__EXERCISE DETAILS__: Look for "months" in every line of the listing. Copy the lines that have it.

__RECORD SET__:
++++++++

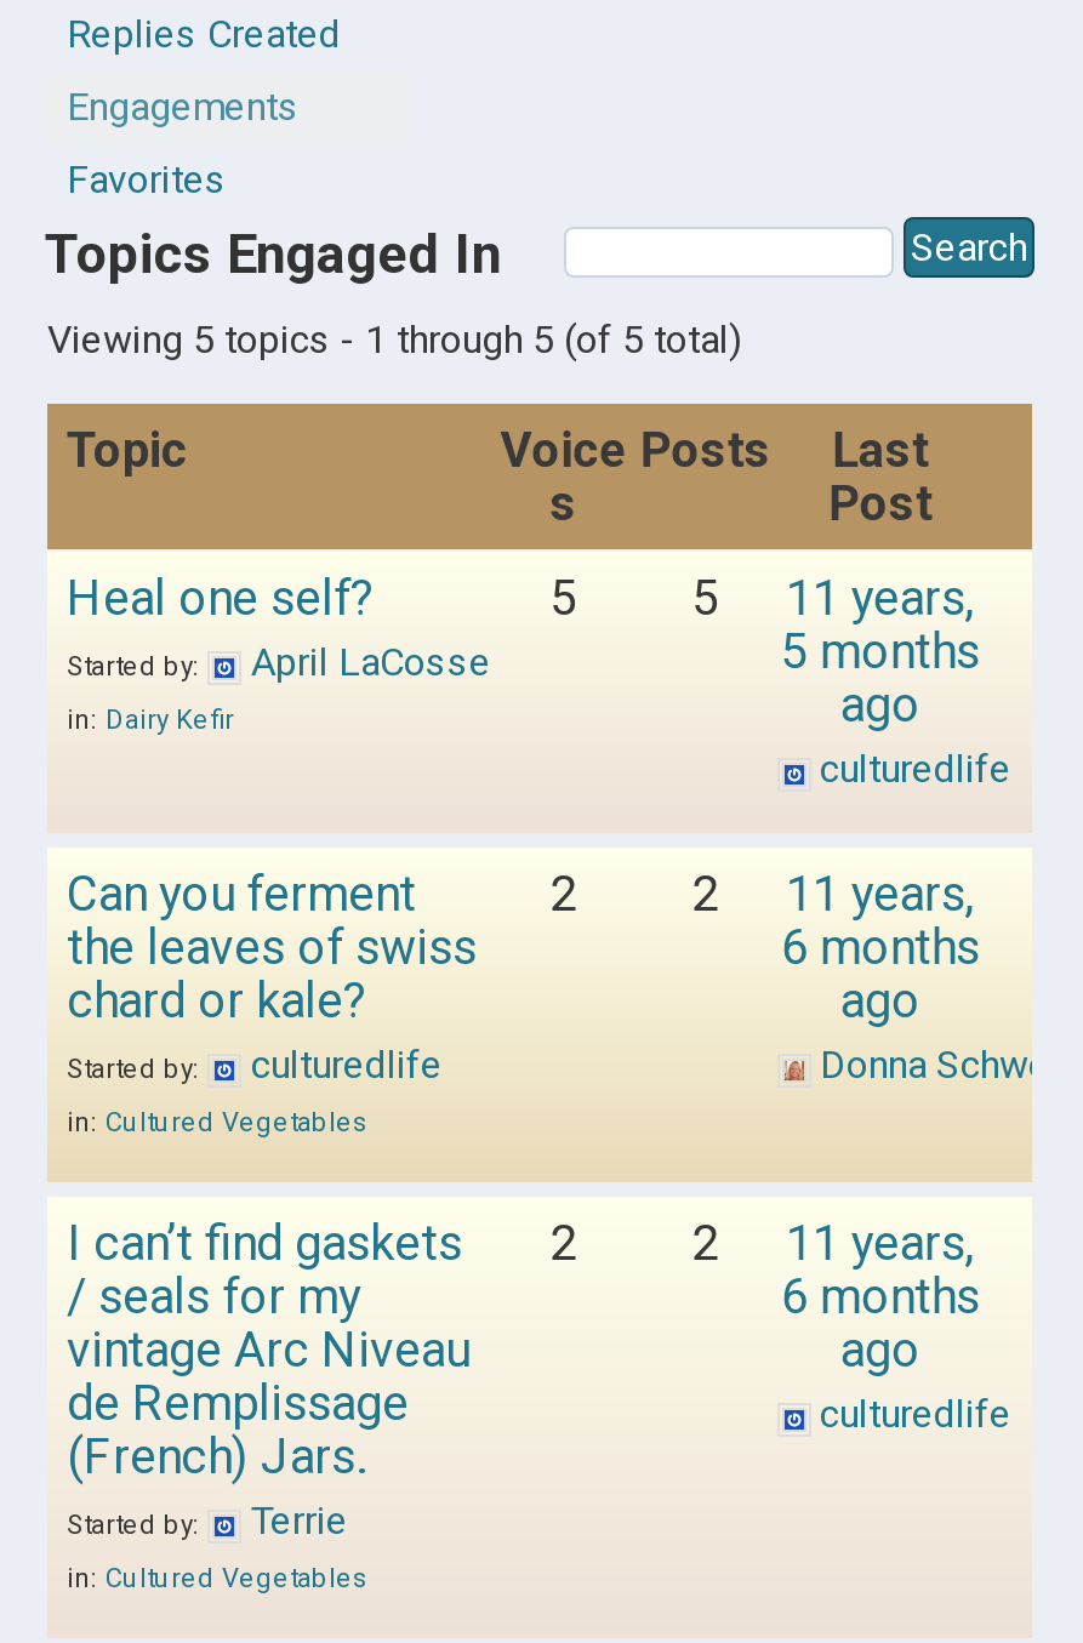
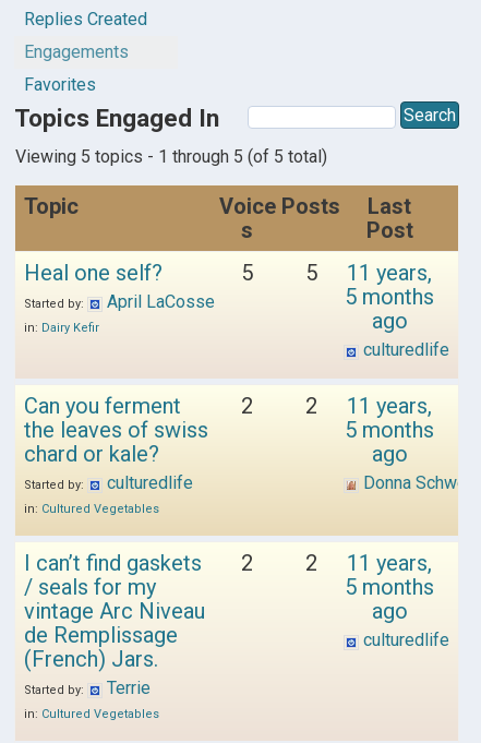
[781,918,980,976] 6 months -> [345,417,435,443] 5 months
[781,1267,980,1325] 6 months -> [345,574,435,600] 5 months

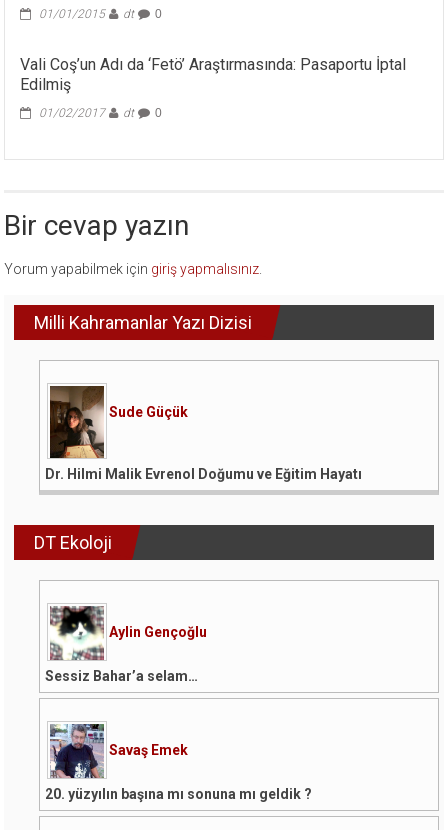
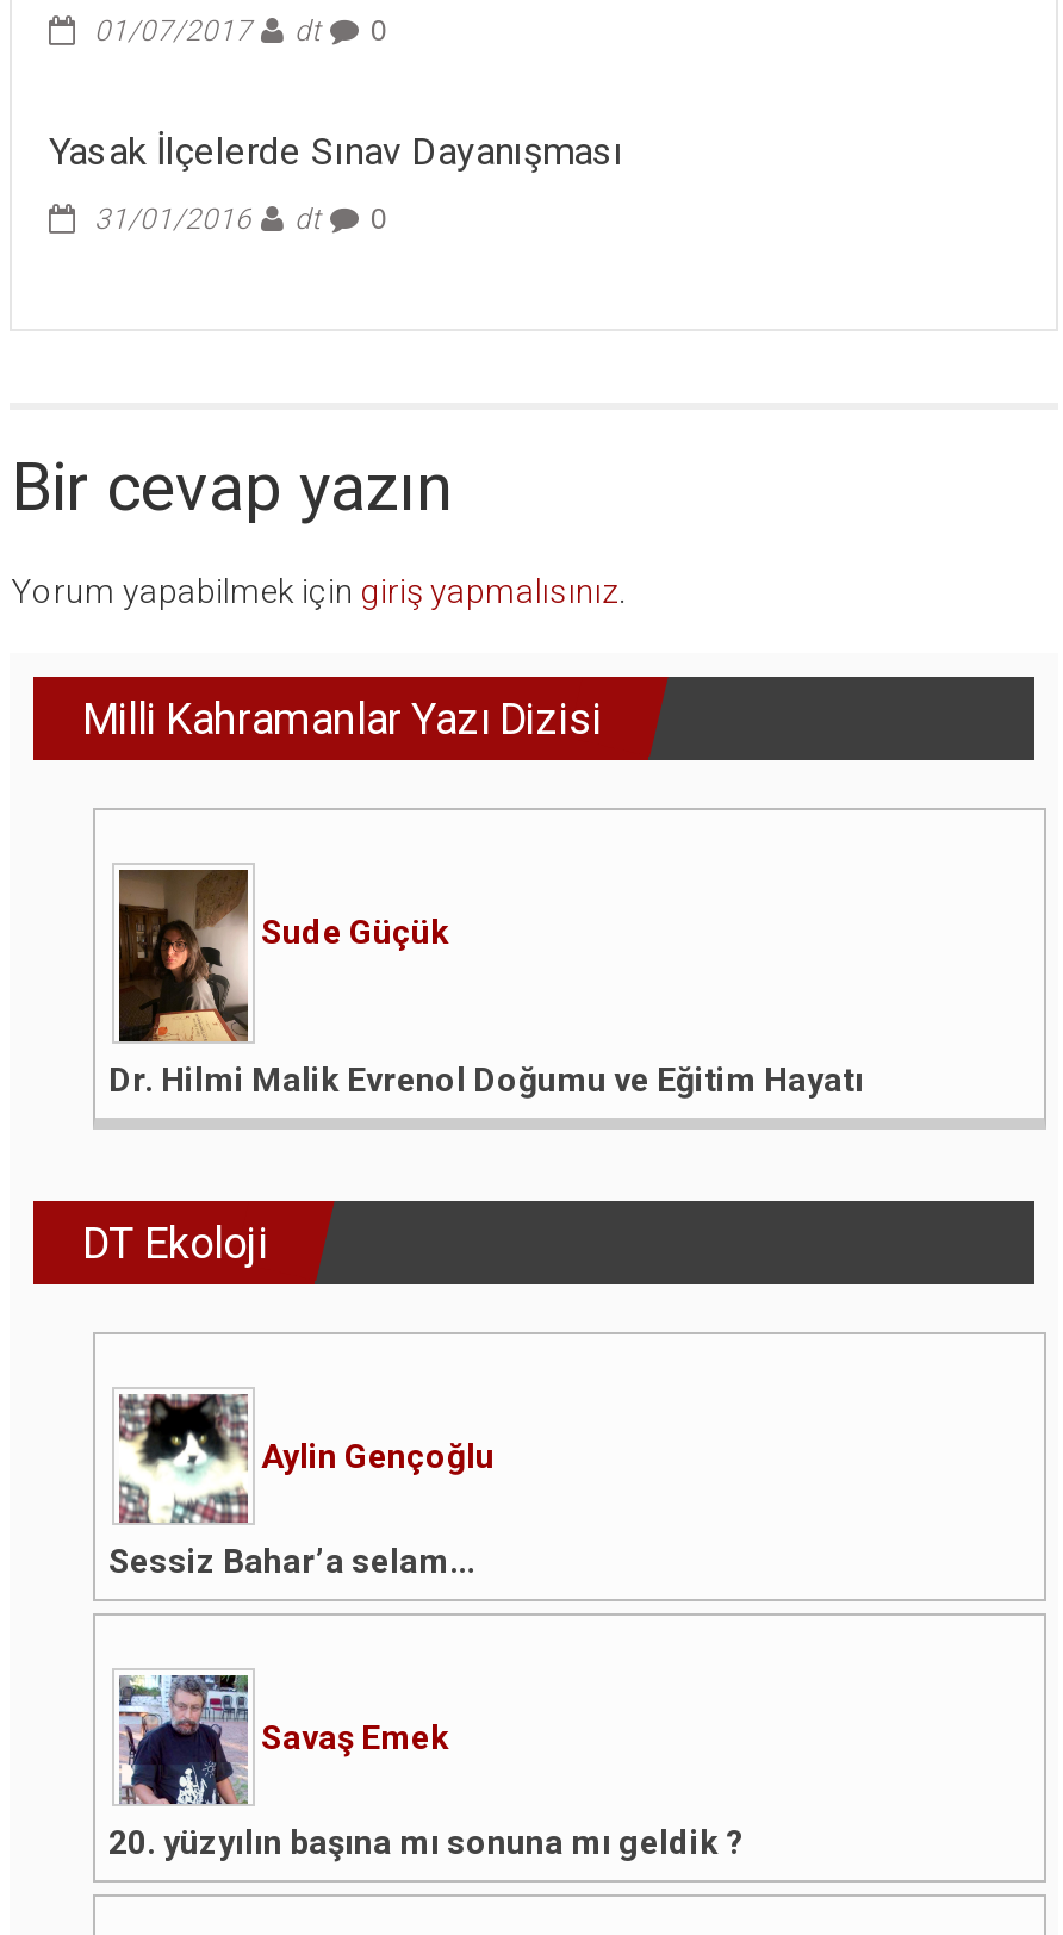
[40,7,162,21] 01/01/2015 dt 0 -> [94,14,387,48] 01/07/2017 dt 0
[20,55,406,94] Vali Coş’un Adı da ‘Fetö’ Araştırmasında: Pasaportu İptal | Edilmiş -> [49,129,623,174] Yasak İlçelerde Sınav Dayanışması
[40,106,162,120] 01/02/2017 dt 0 -> [94,203,387,236] 31/01/2016 dt 0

++++++++

__TASK RESULT__:
[781,918,980,976] 6 months -> [345,417,435,443] 5 months
[781,1267,980,1325] 6 months -> [345,574,435,600] 5 months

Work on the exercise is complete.